### Task requirements:
For this exercise, write out the whole listing below exactly, omitting its images.

Start of Extracted entries

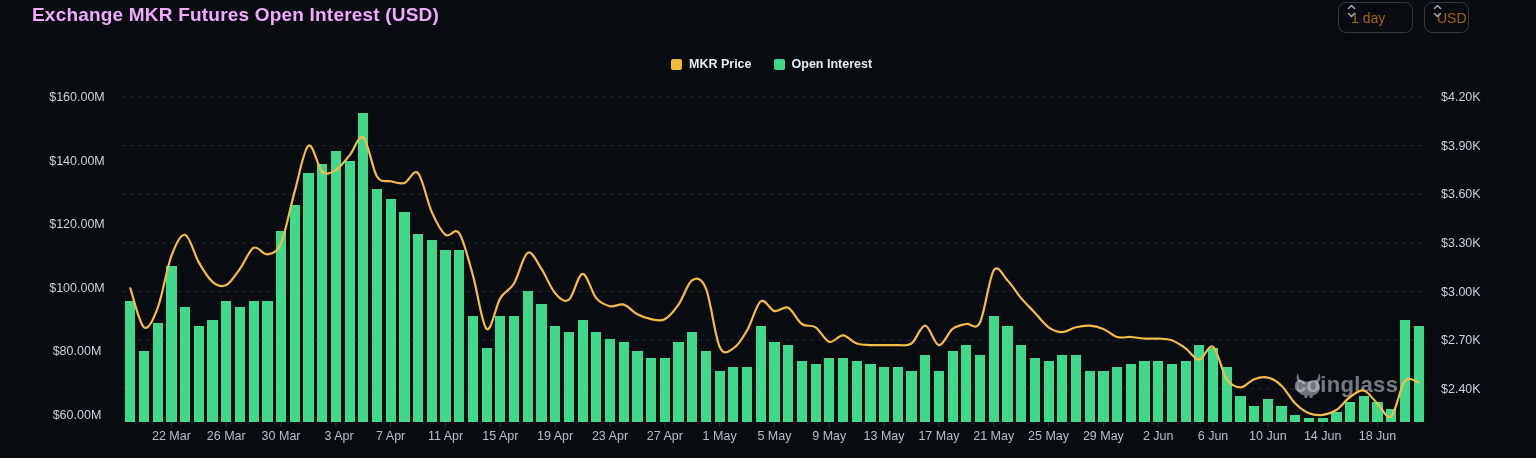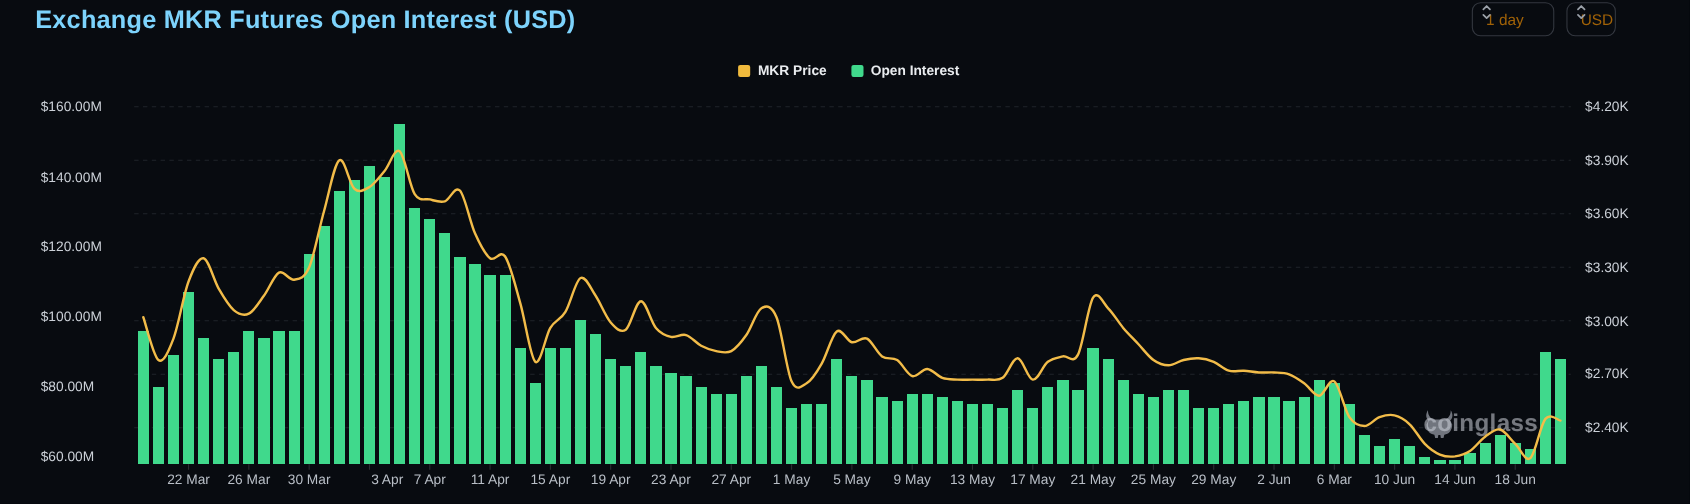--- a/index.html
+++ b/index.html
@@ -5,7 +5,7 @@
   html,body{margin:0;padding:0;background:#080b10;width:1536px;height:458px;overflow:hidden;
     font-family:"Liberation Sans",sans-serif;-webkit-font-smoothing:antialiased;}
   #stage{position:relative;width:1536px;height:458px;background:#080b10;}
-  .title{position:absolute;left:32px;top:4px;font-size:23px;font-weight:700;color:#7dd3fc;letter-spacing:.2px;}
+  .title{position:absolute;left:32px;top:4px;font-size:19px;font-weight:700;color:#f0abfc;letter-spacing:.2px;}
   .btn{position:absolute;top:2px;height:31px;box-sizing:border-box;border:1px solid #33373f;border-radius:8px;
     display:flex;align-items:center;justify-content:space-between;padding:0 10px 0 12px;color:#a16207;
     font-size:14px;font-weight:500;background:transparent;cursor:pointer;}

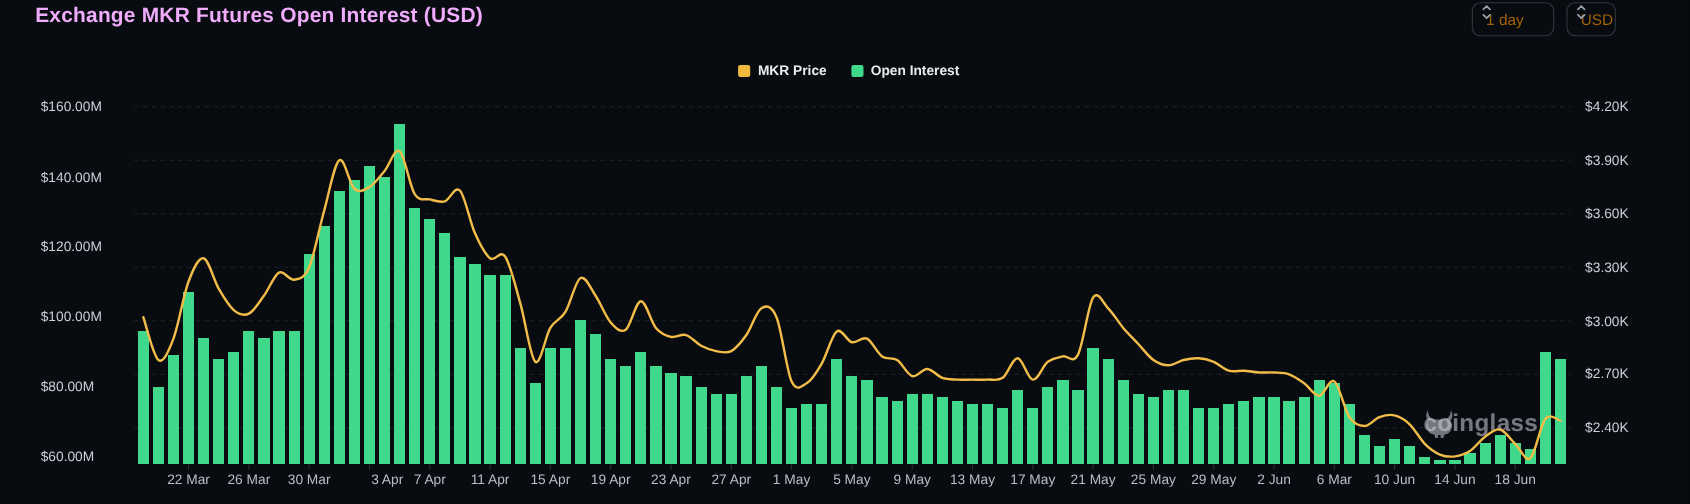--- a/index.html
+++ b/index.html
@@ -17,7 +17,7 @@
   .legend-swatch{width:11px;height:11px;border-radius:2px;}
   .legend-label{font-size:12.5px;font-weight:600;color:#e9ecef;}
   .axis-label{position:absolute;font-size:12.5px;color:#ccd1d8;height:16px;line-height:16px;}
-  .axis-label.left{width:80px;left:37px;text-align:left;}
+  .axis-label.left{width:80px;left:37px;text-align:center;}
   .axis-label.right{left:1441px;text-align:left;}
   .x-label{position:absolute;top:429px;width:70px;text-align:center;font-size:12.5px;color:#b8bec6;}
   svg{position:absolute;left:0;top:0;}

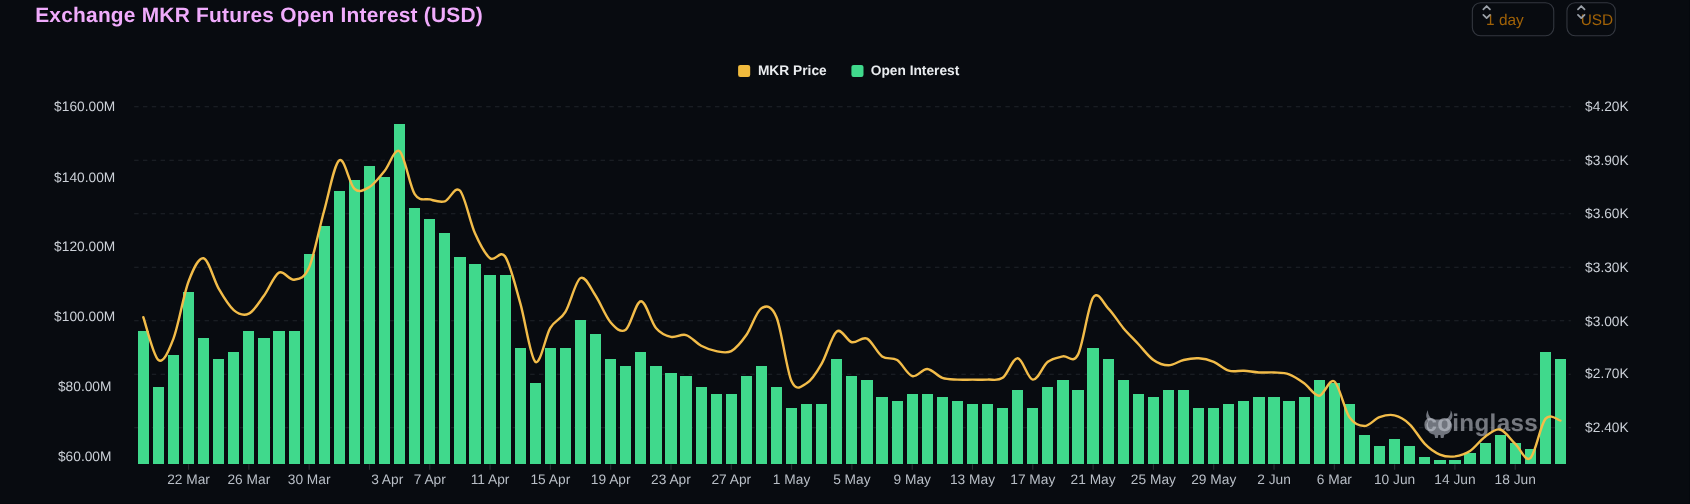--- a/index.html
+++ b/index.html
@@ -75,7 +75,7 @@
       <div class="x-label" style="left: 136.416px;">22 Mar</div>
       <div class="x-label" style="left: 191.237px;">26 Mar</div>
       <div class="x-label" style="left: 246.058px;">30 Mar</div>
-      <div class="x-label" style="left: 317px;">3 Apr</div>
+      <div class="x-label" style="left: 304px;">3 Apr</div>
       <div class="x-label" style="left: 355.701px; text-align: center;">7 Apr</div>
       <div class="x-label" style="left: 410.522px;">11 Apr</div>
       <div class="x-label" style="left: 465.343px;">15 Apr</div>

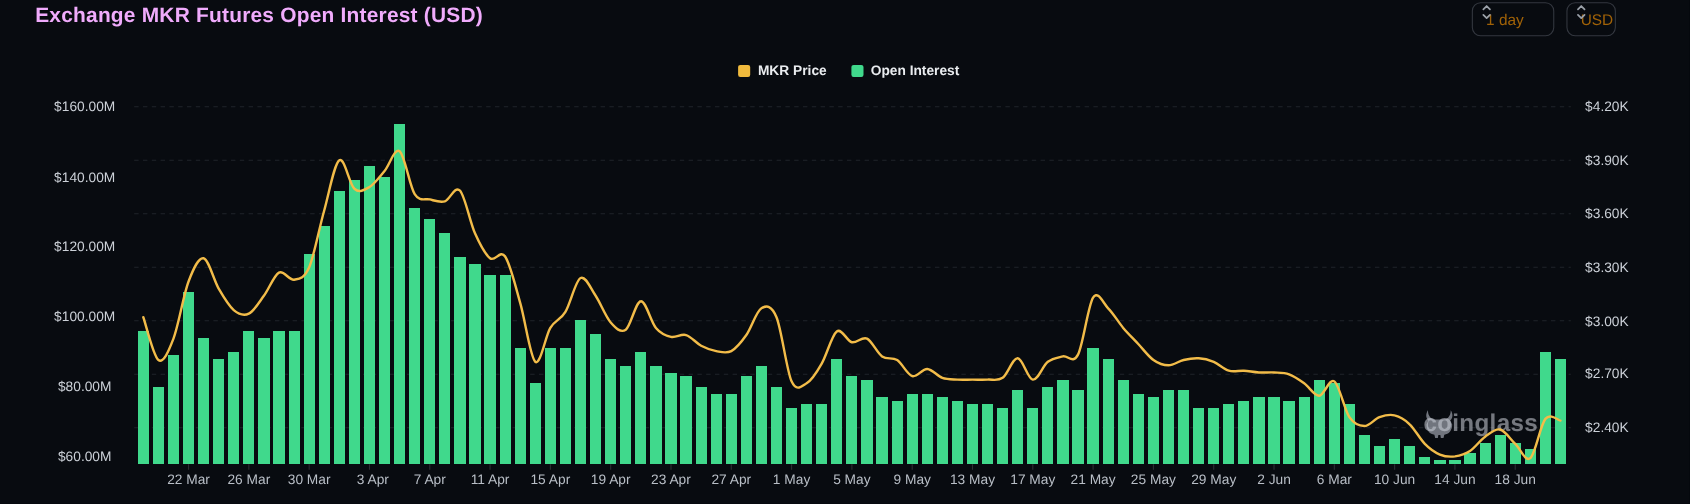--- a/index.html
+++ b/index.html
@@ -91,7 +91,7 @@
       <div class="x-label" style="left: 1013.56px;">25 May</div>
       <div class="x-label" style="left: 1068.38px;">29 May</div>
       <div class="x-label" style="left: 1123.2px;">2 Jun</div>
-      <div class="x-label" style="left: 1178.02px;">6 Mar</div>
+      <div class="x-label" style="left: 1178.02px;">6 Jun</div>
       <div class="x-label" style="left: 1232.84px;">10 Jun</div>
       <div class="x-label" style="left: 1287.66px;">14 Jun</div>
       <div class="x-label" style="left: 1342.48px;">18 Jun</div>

End of Extracted entries

### Exercise response:
--- a/index.html
+++ b/index.html
@@ -5,7 +5,7 @@
   html,body{margin:0;padding:0;background:#080b10;width:1536px;height:458px;overflow:hidden;
     font-family:"Liberation Sans",sans-serif;-webkit-font-smoothing:antialiased;}
   #stage{position:relative;width:1536px;height:458px;background:#080b10;}
-  .title{position:absolute;left:32px;top:4px;font-size:23px;font-weight:700;color:#7dd3fc;letter-spacing:.2px;}
+  .title{position:absolute;left:32px;top:4px;font-size:19px;font-weight:700;color:#f0abfc;letter-spacing:.2px;}
   .btn{position:absolute;top:2px;height:31px;box-sizing:border-box;border:1px solid #33373f;border-radius:8px;
     display:flex;align-items:center;justify-content:space-between;padding:0 10px 0 12px;color:#a16207;
     font-size:14px;font-weight:500;background:transparent;cursor:pointer;}

--- a/index.html
+++ b/index.html
@@ -17,7 +17,7 @@
   .legend-swatch{width:11px;height:11px;border-radius:2px;}
   .legend-label{font-size:12.5px;font-weight:600;color:#e9ecef;}
   .axis-label{position:absolute;font-size:12.5px;color:#ccd1d8;height:16px;line-height:16px;}
-  .axis-label.left{width:80px;left:37px;text-align:left;}
+  .axis-label.left{width:80px;left:37px;text-align:center;}
   .axis-label.right{left:1441px;text-align:left;}
   .x-label{position:absolute;top:429px;width:70px;text-align:center;font-size:12.5px;color:#b8bec6;}
   svg{position:absolute;left:0;top:0;}

--- a/index.html
+++ b/index.html
@@ -75,7 +75,7 @@
       <div class="x-label" style="left: 136.416px;">22 Mar</div>
       <div class="x-label" style="left: 191.237px;">26 Mar</div>
       <div class="x-label" style="left: 246.058px;">30 Mar</div>
-      <div class="x-label" style="left: 317px;">3 Apr</div>
+      <div class="x-label" style="left: 304px;">3 Apr</div>
       <div class="x-label" style="left: 355.701px; text-align: center;">7 Apr</div>
       <div class="x-label" style="left: 410.522px;">11 Apr</div>
       <div class="x-label" style="left: 465.343px;">15 Apr</div>

--- a/index.html
+++ b/index.html
@@ -91,7 +91,7 @@
       <div class="x-label" style="left: 1013.56px;">25 May</div>
       <div class="x-label" style="left: 1068.38px;">29 May</div>
       <div class="x-label" style="left: 1123.2px;">2 Jun</div>
-      <div class="x-label" style="left: 1178.02px;">6 Mar</div>
+      <div class="x-label" style="left: 1178.02px;">6 Jun</div>
       <div class="x-label" style="left: 1232.84px;">10 Jun</div>
       <div class="x-label" style="left: 1287.66px;">14 Jun</div>
       <div class="x-label" style="left: 1342.48px;">18 Jun</div>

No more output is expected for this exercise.